Lifting the barriers to the use of cloud computing in healthcare
The cloud has a huge potential to modernise healthcare delivery, increase efficiency and contain costs by pooling resources. However, significant barriers need to be lifted before the cloud can realize its full potential in the healthcare domain:
• Establish trust and confidence: Highly publicised data breaches have created disproportionate fears about security in the cloud. However cloud-based defenses can be more robust, scalable and cost-effective than in-house security solutions. In addition, many security measures are cheaper when implemented on a large scale. Public authorities and healthcare providers should weigh the risks and benefits of the cloud to reassure users about security in the cloud.
• Adapt business models to innovative cloud solutions. Many procurement policies favor capital investment, hence restraining the funding available for cloud. While the cloud present many demonstrable benefits, its adoption and implementation is lengthy for a variety of reasons: its requires change management, new business models, an initial roll-out cost and time to put new processes in place. Public authorities have a role to play in supporting this initial effort, notably through smart public procurement policies.
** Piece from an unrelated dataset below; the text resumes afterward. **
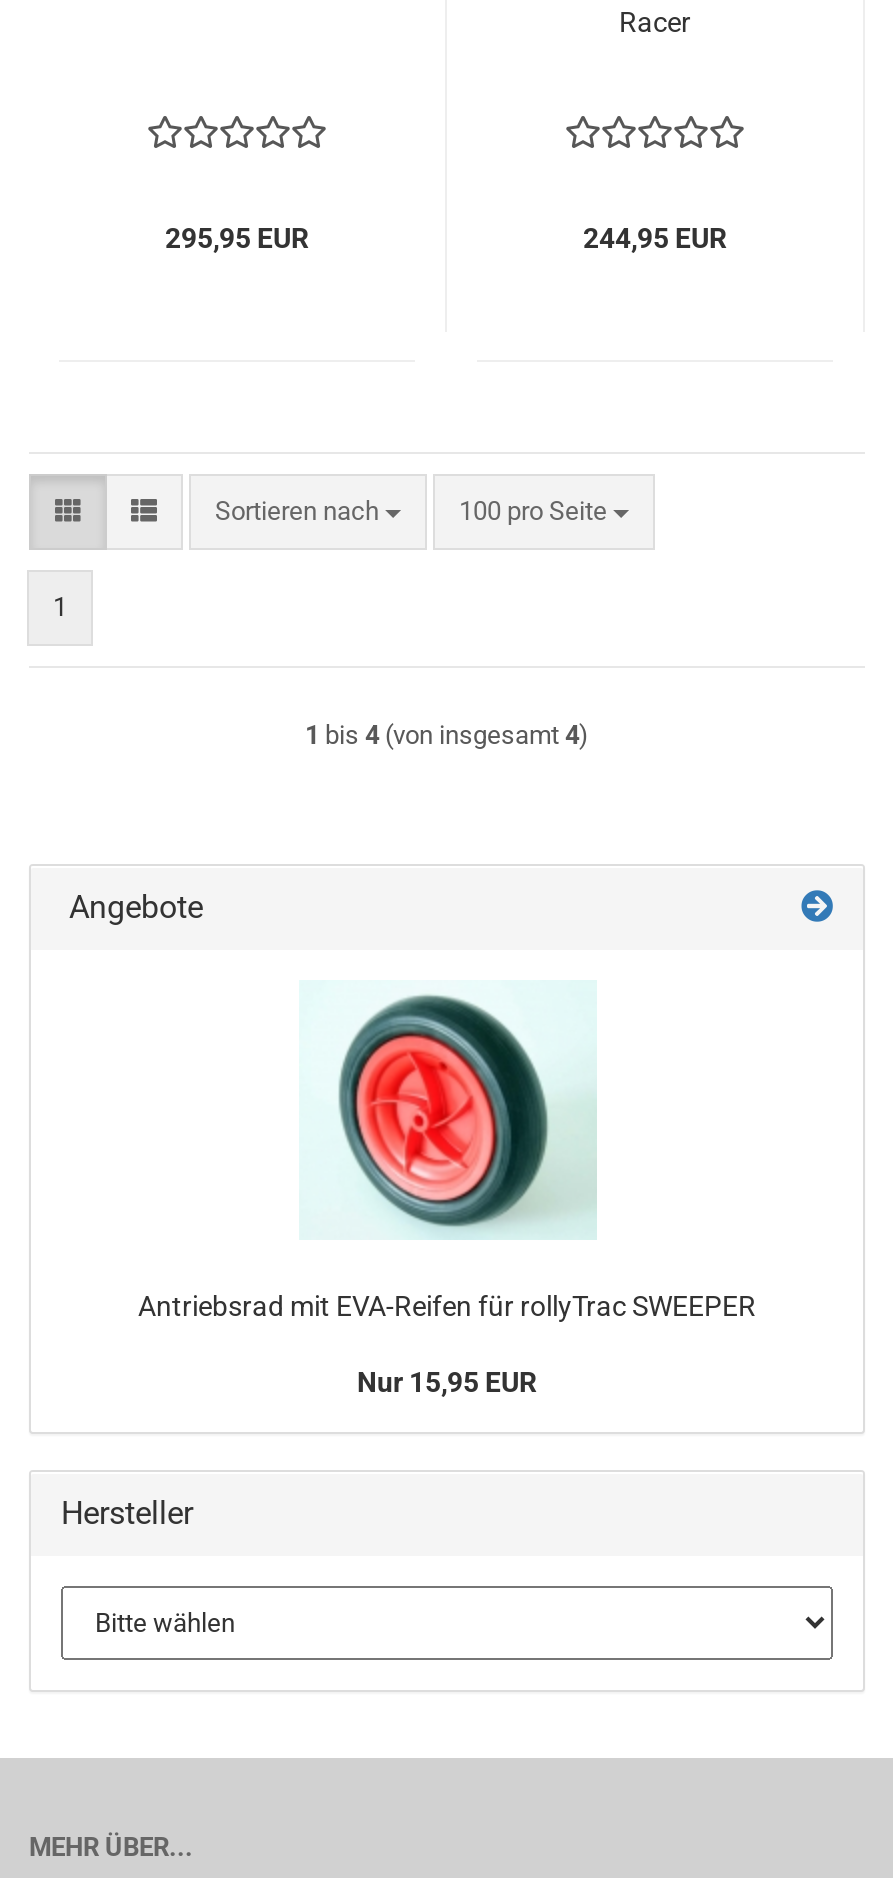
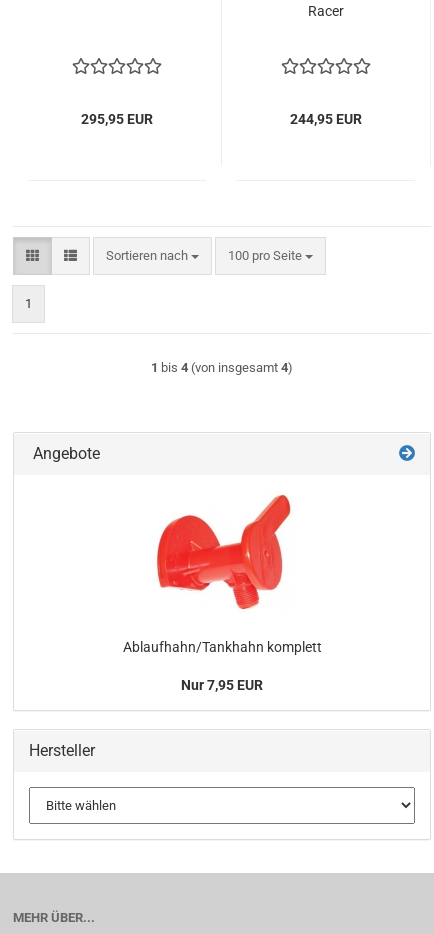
[138,982,756,1322] [image] | Antriebsrad mit EVA-Reifen für rollyTrac SWEEPER -> [122,492,322,655] [image] | Ablaufhahn/Tankhahn komplett
[357,1366,537,1398] Nur 15,95 EUR -> [181,677,263,693] Nur 7,95 EUR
• Foster standardization and interoperability: Information systems built on common standards and on open access technologies are easier to move to the cloud than disparate systems build on proprietary technology. Public authorities should support market-driven standardization initiatives and encourage their referencing in public tendering.
• Clarify the legal framework: New liabilities for cloud service providers as data processors as proposed by the draft data protection Regulation, create confusion on responsibilities and create additional burden on cloud providers, especially on SMEs. A clear and sensible approach is needed, as per the current division of roles.